Alasan BI Tekankan Fokus pada Kredit
Destry Damayanti menekankan agar bank Indonesia fokus pada pertumbuhan kredit daripada menumpuk dana di instrumen negara untuk menjaga stabilitas dan efisiensi likuiditas perbankan. Pernyataan ini disampaikan Pejabat Gubernur Sementara Bank Indonesia di acara Power Lunch CNBC Indonesia pada 31 Juli 2026.
Inti artikel
- Pernyataan ini disampaikan Pejabat Gubernur Sementara Bank Indonesia di acara Power Lunch CNBC Indonesia pada 31 Juli 2026
- Tujuannya adalah menjaga kestabilan sistem perbankan nasional dengan menjadikan kredit sebagai instrumen utama ekspansi ekonomi
- Bank yang konsisten mendorong kredit akan berkontribusi lebih baik dalam mendukung aktivitas usaha sehari-hari
Tujuannya adalah menjaga kestabilan sistem perbankan nasional dengan menjadikan kredit sebagai instrumen utama ekspansi ekonomi. Bank yang konsisten mendorong kredit akan berkontribusi lebih baik dalam mendukung aktivitas usaha sehari-hari.

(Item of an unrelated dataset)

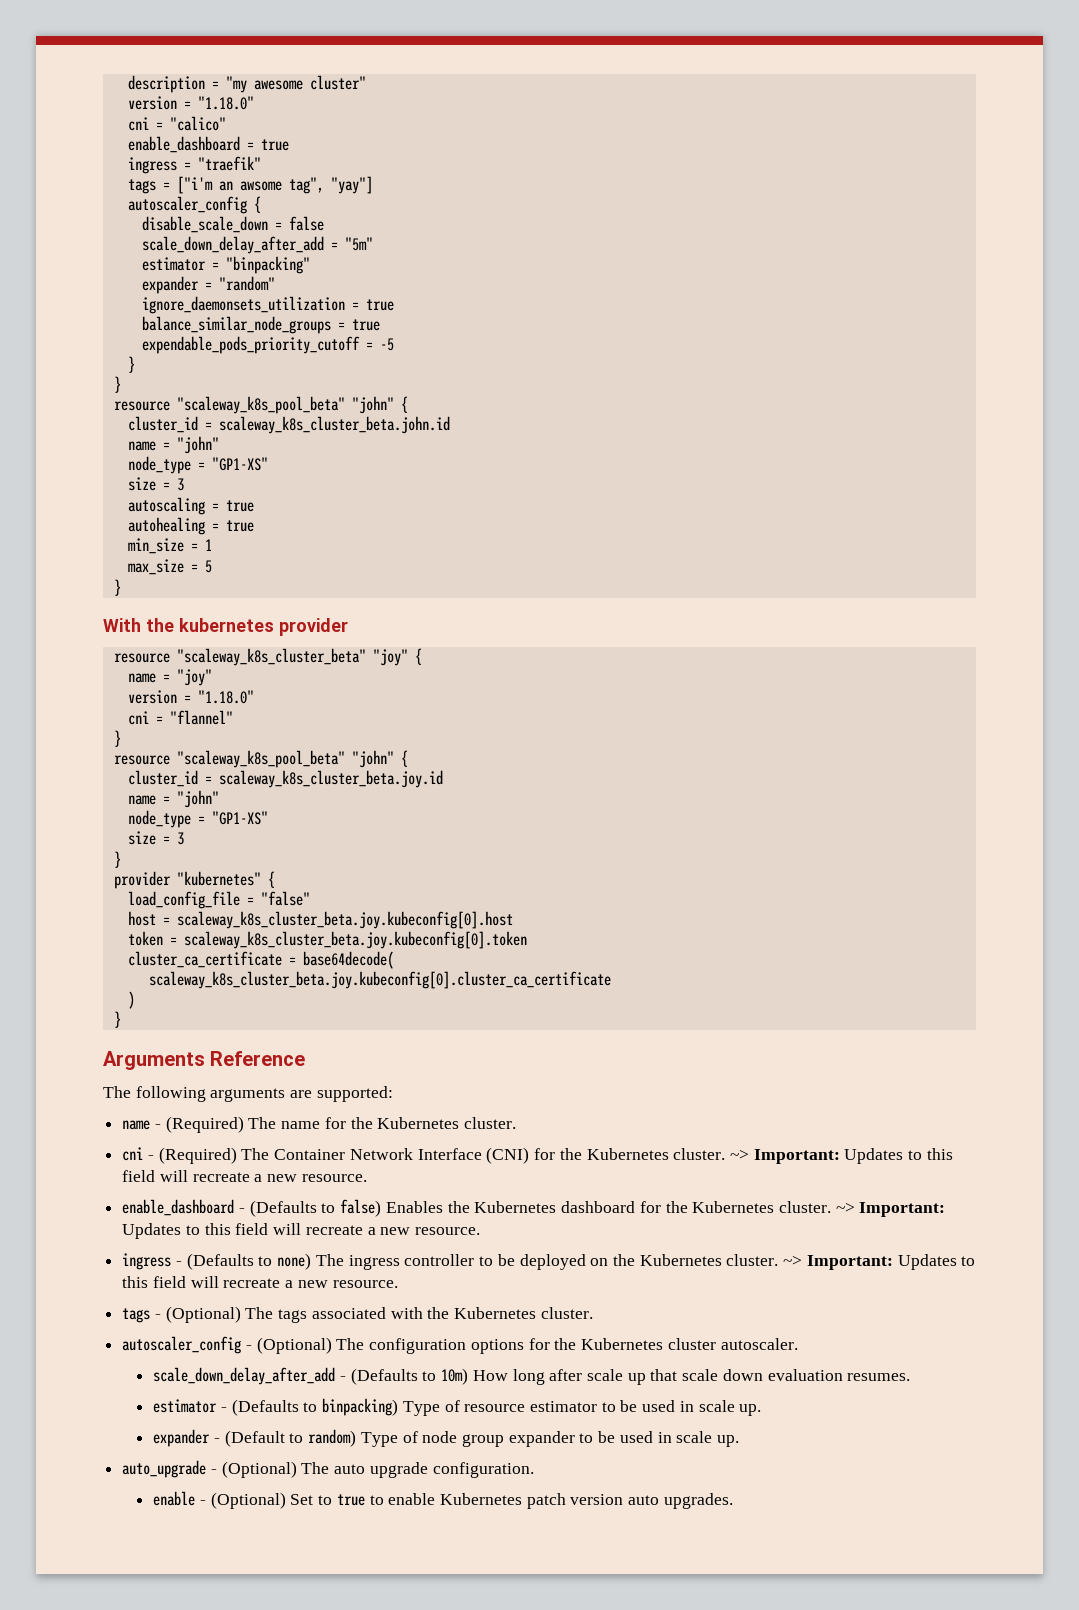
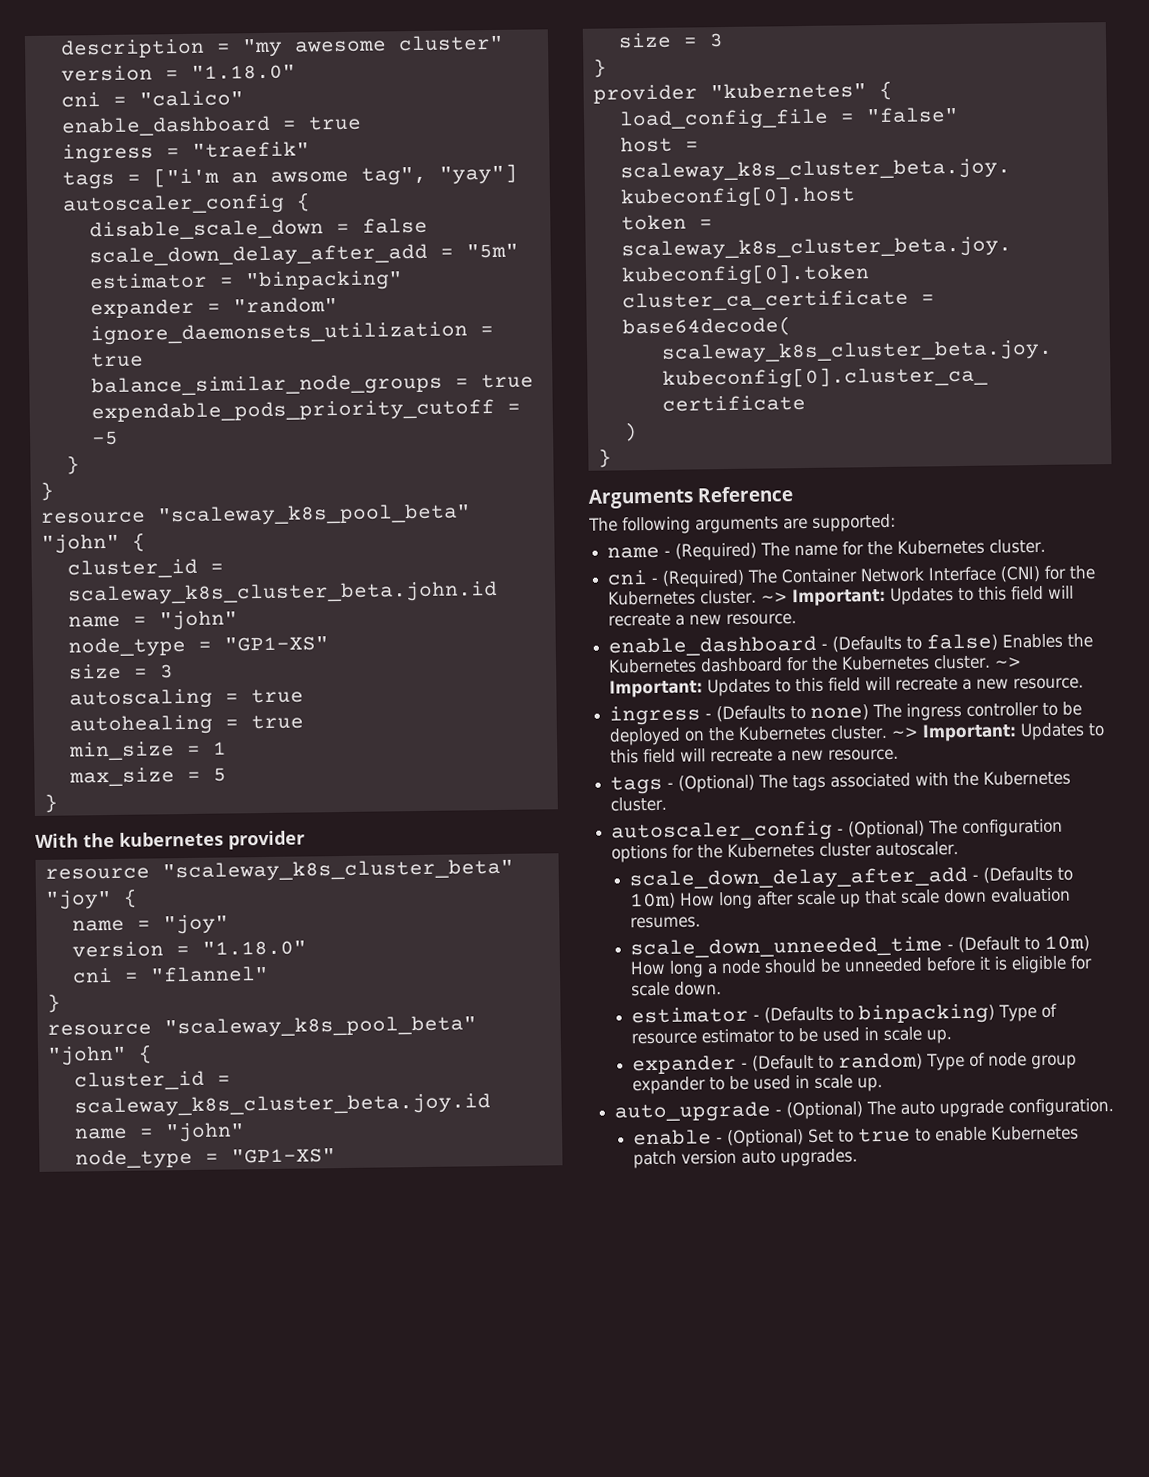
(911, 1377) none -> [630,935,1091,959] [630,955,1094,978] [631,981,723,997] // scale_down_unneeded_time - (Default to 10m) How long a node should be unneeded before it is eligible for scale down.

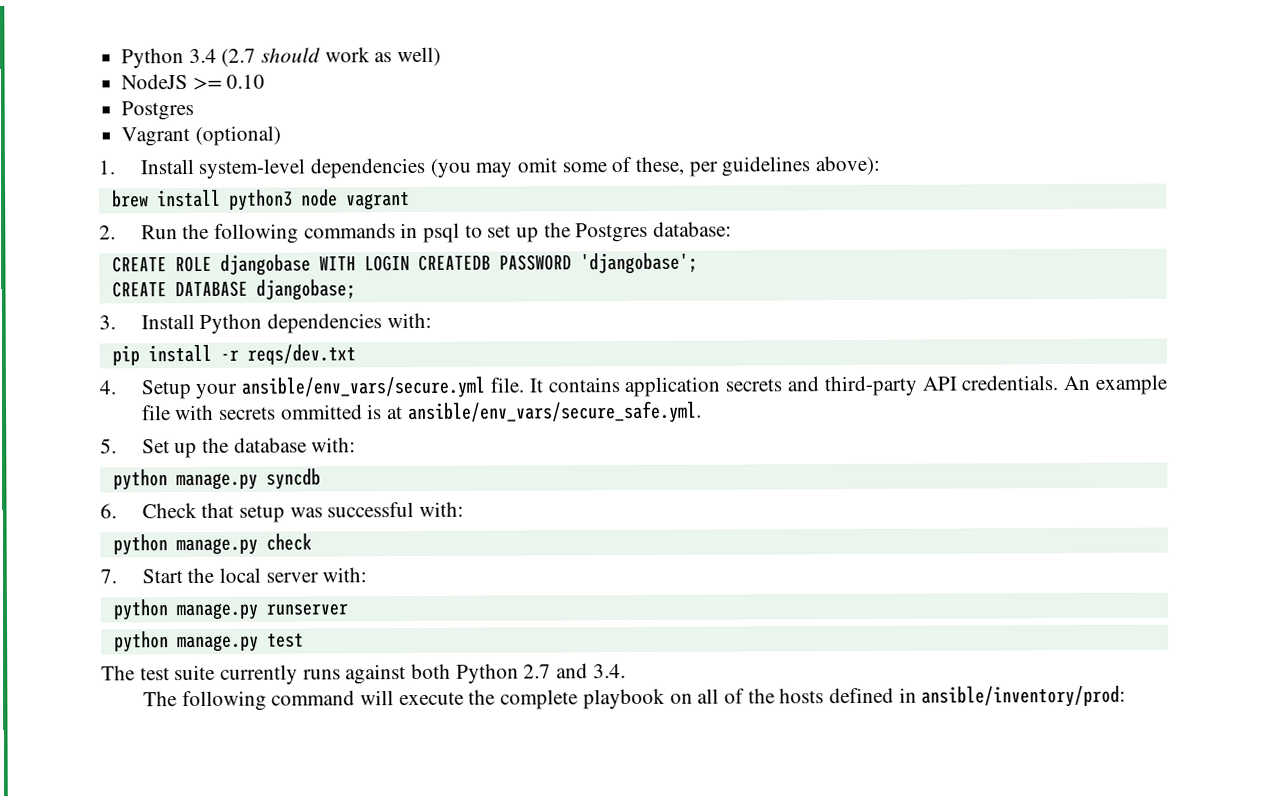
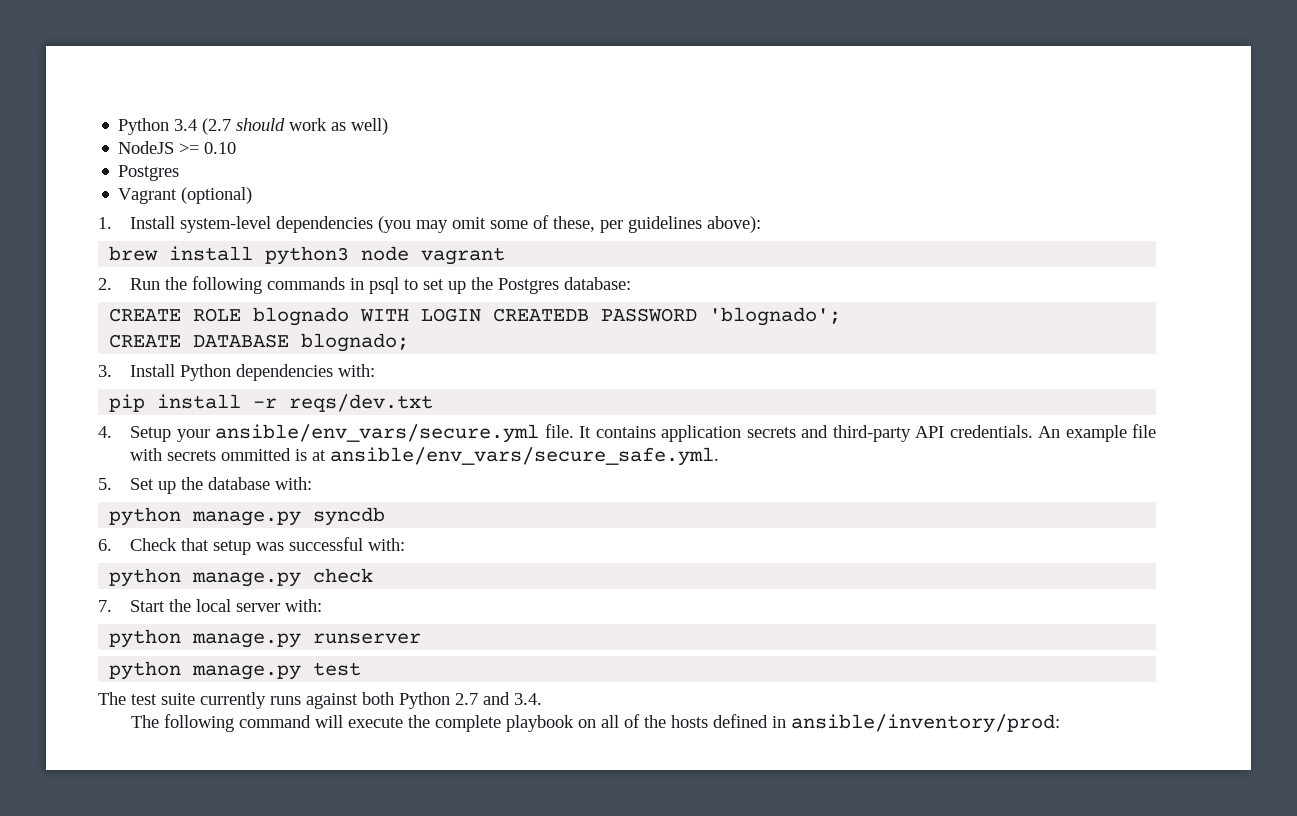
[219,254,311,276] djangobase -> [253,307,350,326] blognado
[579,252,698,275] 'djangobase'; -> [709,307,842,326] 'blognado';
[255,279,356,301] djangobase; -> [301,333,410,352] blognado;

Potensi Risiko dari Parkir Dana di SBN

Surat Berharga Negara atau SBN menjadi pilihan menarik bagi perbankan karena memberikan imbal hasil yang stabil dan menguntungkan. Namun, jika dana terus dikumpulkan di instrumen tersebut, perbankan bisa kehilangan momentum ekspansi.
Risiko yang muncul meliputi gangguan alur dana yang seharusnya mengalir ke sektor usaha. Hal ini berpotensi memicu masalah likuiditas jika bank tidak mampu menyesuaikan strategi mereka dengan cepat.
Langkah Strategis yang Diusulkan Bank Indonesia

Bank Indonesia berupaya mendorong efisiensi perbankan dengan mendorong perbankan untuk lebih aktif menyalurkan kredit kepada berbagai sektor. Destry Damayanti menegaskan bahwa strategi kredit harus menjadi prioritas utama dalam operasional harian.
Langkah konkret yang diusulkan mencakup pengembangan produk kredit baru yang lebih inklusif bagi UMKM serta program penguatan kapasitas manajemen risiko bank. Upaya ini bertujuan untuk mengurangi ketergantungan pada parkir dana di SBN.
Dampak bagi Sektor Riil dan Ekonomi Makro
Sektor riil seperti perusahaan manufaktur dan usaha mikro akan merasakan manfaat langsung dari akses kredit yang lebih mudah. Dorongan ini dapat meningkatkan produksi dan penyerapan tenaga kerja secara signifikan.
Secara makro, ekonomi nasional akan mendapat dorongan dari pertumbuhan kredit yang berkelanjutan. Ini sejalan dengan upaya pemulihan ekonomi 2026 tanpa mengorbankan stabilitas likuiditas yang menjadi fondasi perbankan.
Respon Pasar terhadap Peringatan BI
Pasar keuangan secara luas menyambut peringatan dari Bank Indonesia ini dengan antusiasme yang tinggi. Para pelaku pasar melihatnya sebagai arahan penting yang perlu diwaspadai.
Beberapa bank komersial telah mulai menyesuaikan strategi mereka dengan meningkatkan volume penyaluran kredit. Respon ini menunjukkan bahwa peringatan BI berhasil memicu perubahan perilaku di industri perbankan.